§ **Records provided**
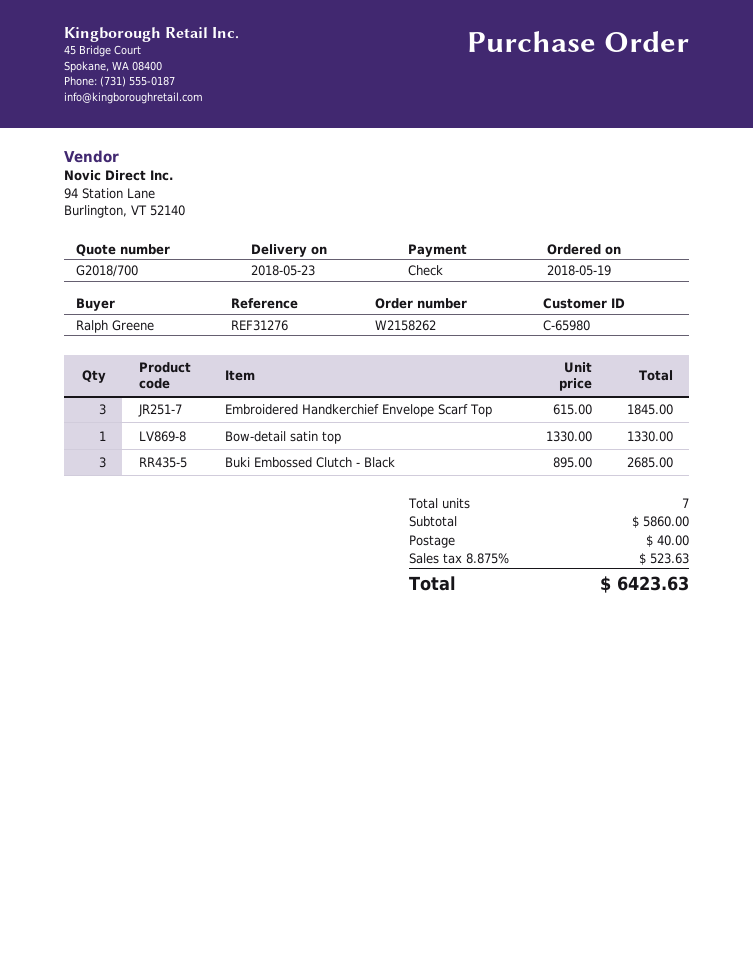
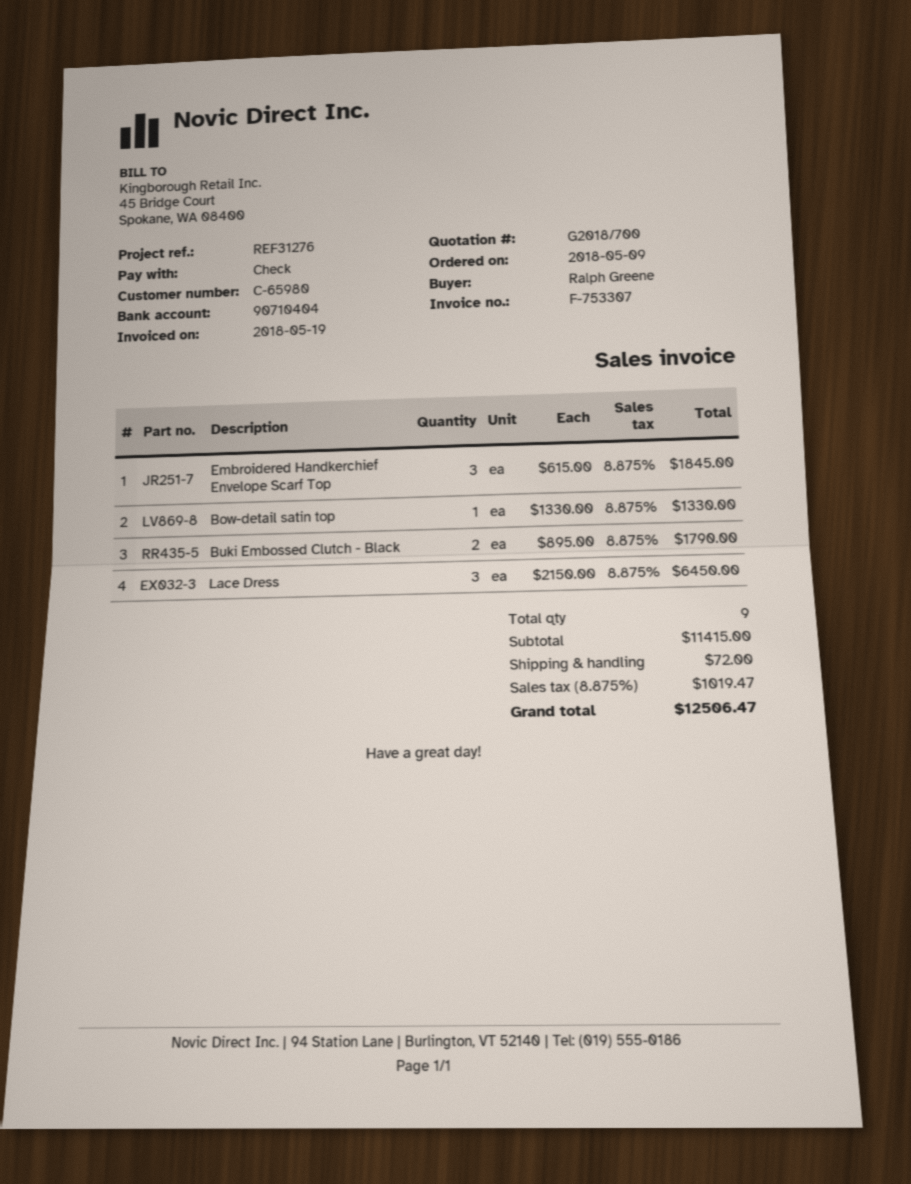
order date: 2018-05-19 -> 2018-05-09
Buki Embossed Clutch - Black: 3 x 895.00 = 2685.00 -> 2 x 895.00 = 1790.00
Lace Dress: none -> 3 x 2150.00 = 6450.00
total quantity: 7 -> 9
subtotal: 5860.00 -> 11415.00
shipping: 40.00 -> 72.00
tax: 8.875% = 523.63 -> 8.875% = 1019.47
total: 6423.63 -> 12506.47

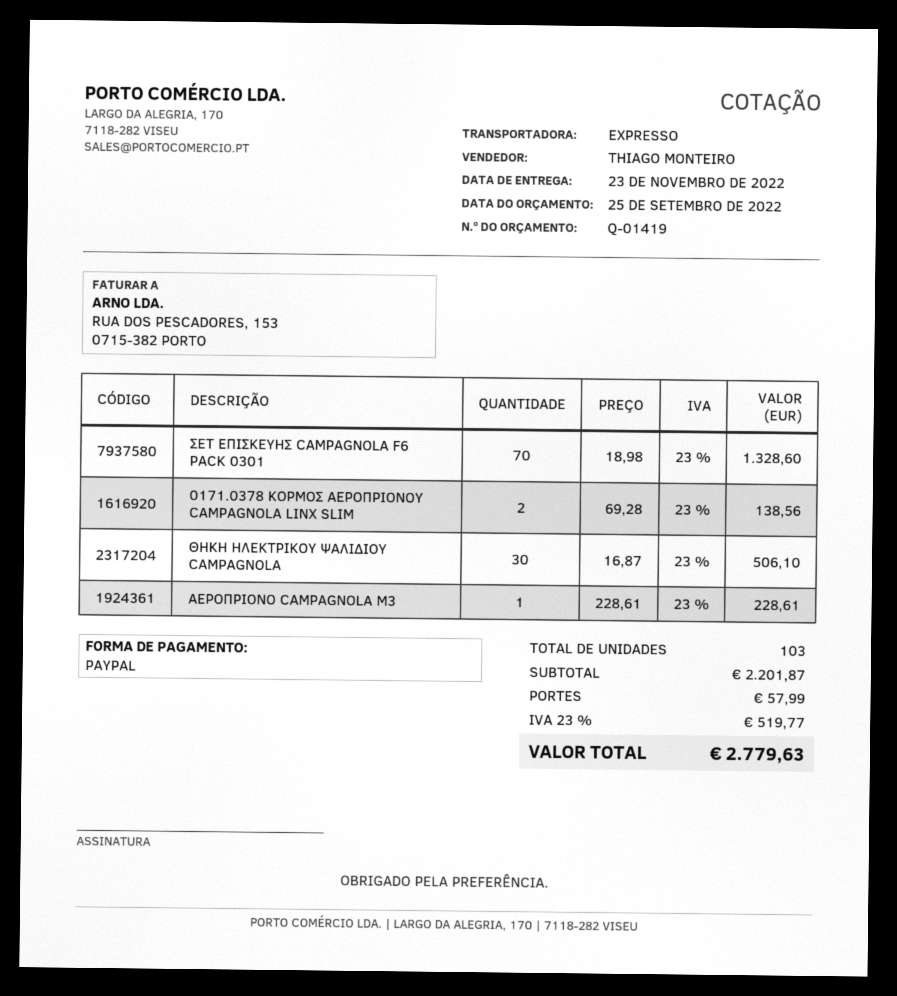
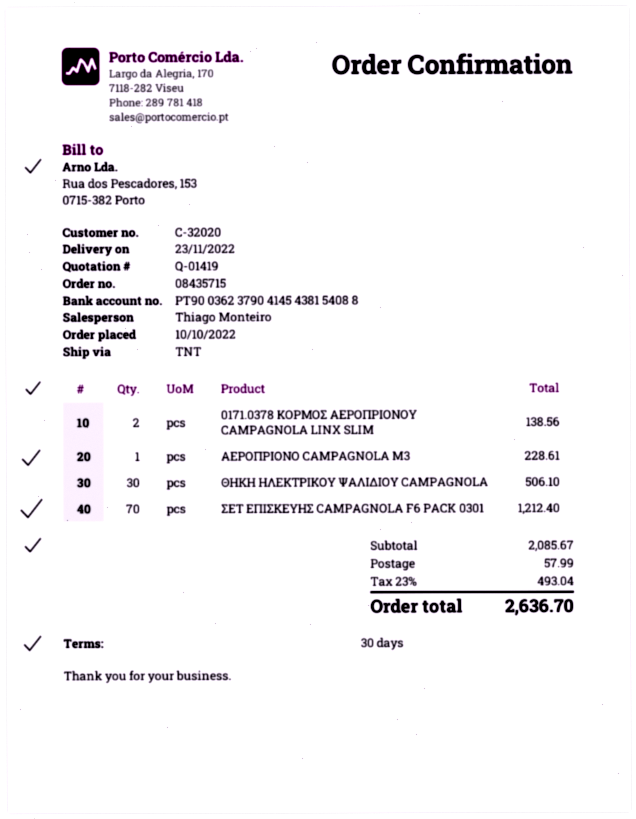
shipping method: express -> TNT
ΣΕΤ ΕΠΙΣΚΕΥΗΣ CAMPAGNOLA F6 PACK 0301: 70 for 1328.60 -> 70 for 1212.40
subtotal: 2201.87 -> 2085.67
tax: 23% = 519.77 -> 23% = 493.04
total: 2779.63 -> 2636.70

§ **Goal of the exercise**
Whichever lines of the records above hold the word "shipping" should all be copied out.

§ **Answer to this task**
shipping: 40.00 -> 72.00
shipping method: express -> TNT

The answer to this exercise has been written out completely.